Source material
= Beginning of Section =

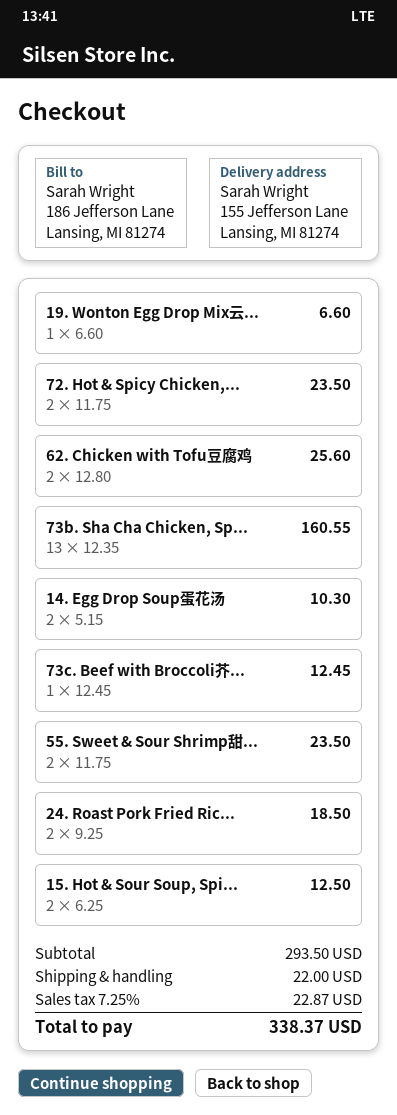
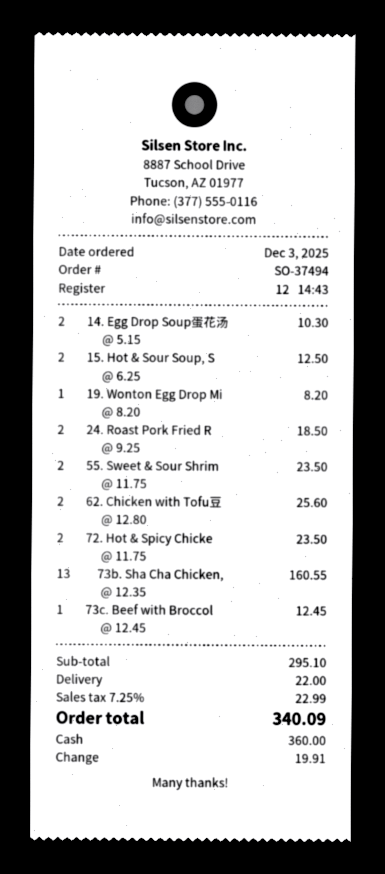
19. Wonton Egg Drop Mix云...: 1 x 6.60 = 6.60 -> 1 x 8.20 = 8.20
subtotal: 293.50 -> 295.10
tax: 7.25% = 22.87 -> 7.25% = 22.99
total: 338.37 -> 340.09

= End of Section =
= Beginning of Section =

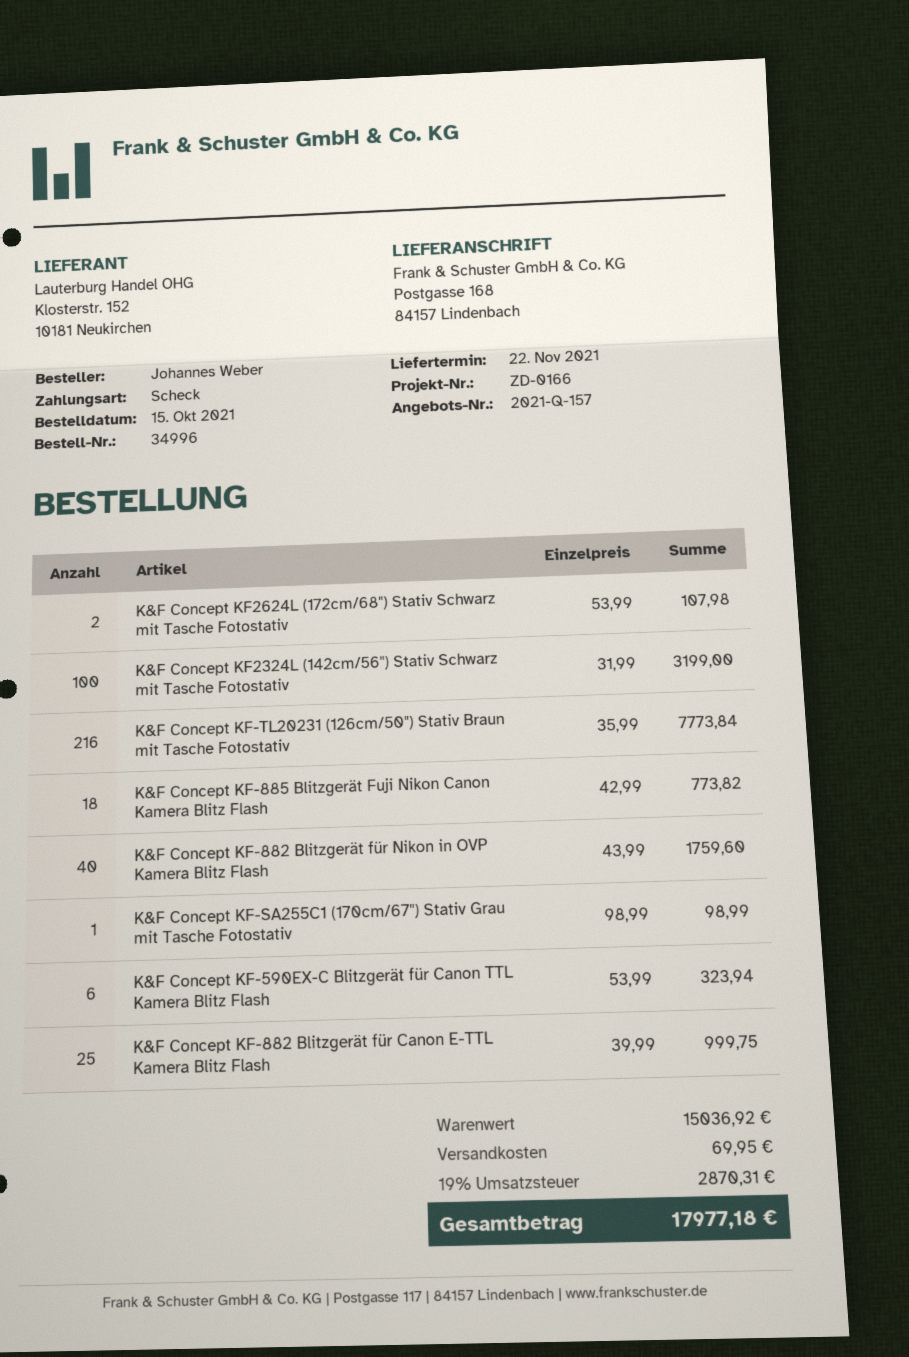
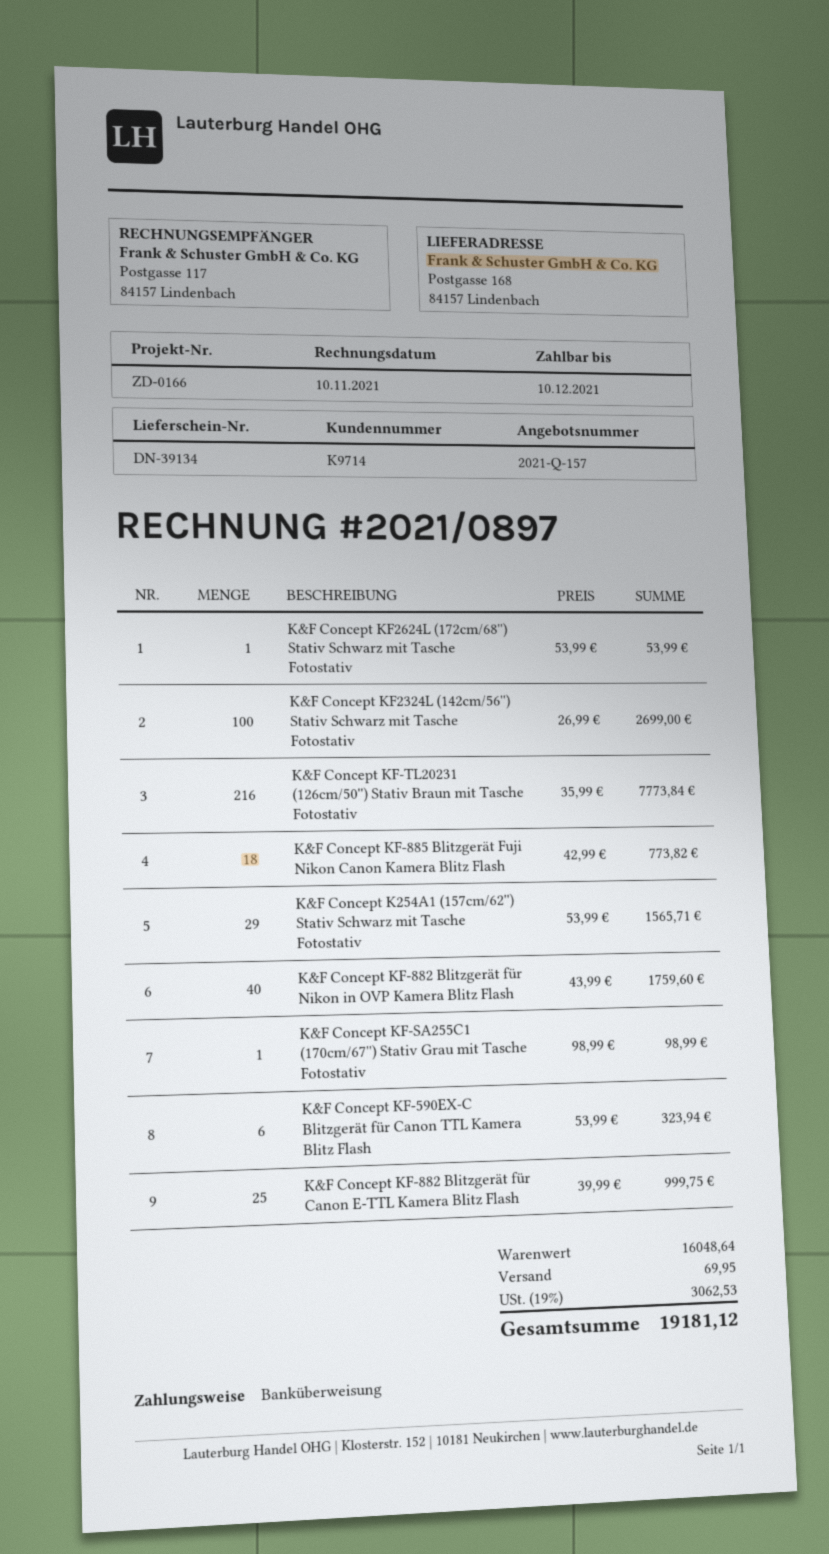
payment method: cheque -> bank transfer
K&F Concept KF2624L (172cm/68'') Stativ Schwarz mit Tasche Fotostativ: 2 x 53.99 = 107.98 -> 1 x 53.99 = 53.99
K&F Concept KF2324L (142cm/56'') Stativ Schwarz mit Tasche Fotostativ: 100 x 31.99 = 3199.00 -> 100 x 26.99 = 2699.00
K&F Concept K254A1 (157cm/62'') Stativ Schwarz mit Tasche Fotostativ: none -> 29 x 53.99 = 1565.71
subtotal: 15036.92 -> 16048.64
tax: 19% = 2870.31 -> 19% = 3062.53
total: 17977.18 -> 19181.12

= End of Section =

Exercise
Go back to the listing above. Copy word for word the lines from the one with "K&F Concept KF2624L" through the one with "K&F Concept KF2324L", and nothing more.

Exercise result
K&F Concept KF2624L (172cm/68'') Stativ Schwarz mit Tasche Fotostativ: 2 x 53.99 = 107.98 -> 1 x 53.99 = 53.99
K&F Concept KF2324L (142cm/56'') Stativ Schwarz mit Tasche Fotostativ: 100 x 31.99 = 3199.00 -> 100 x 26.99 = 2699.00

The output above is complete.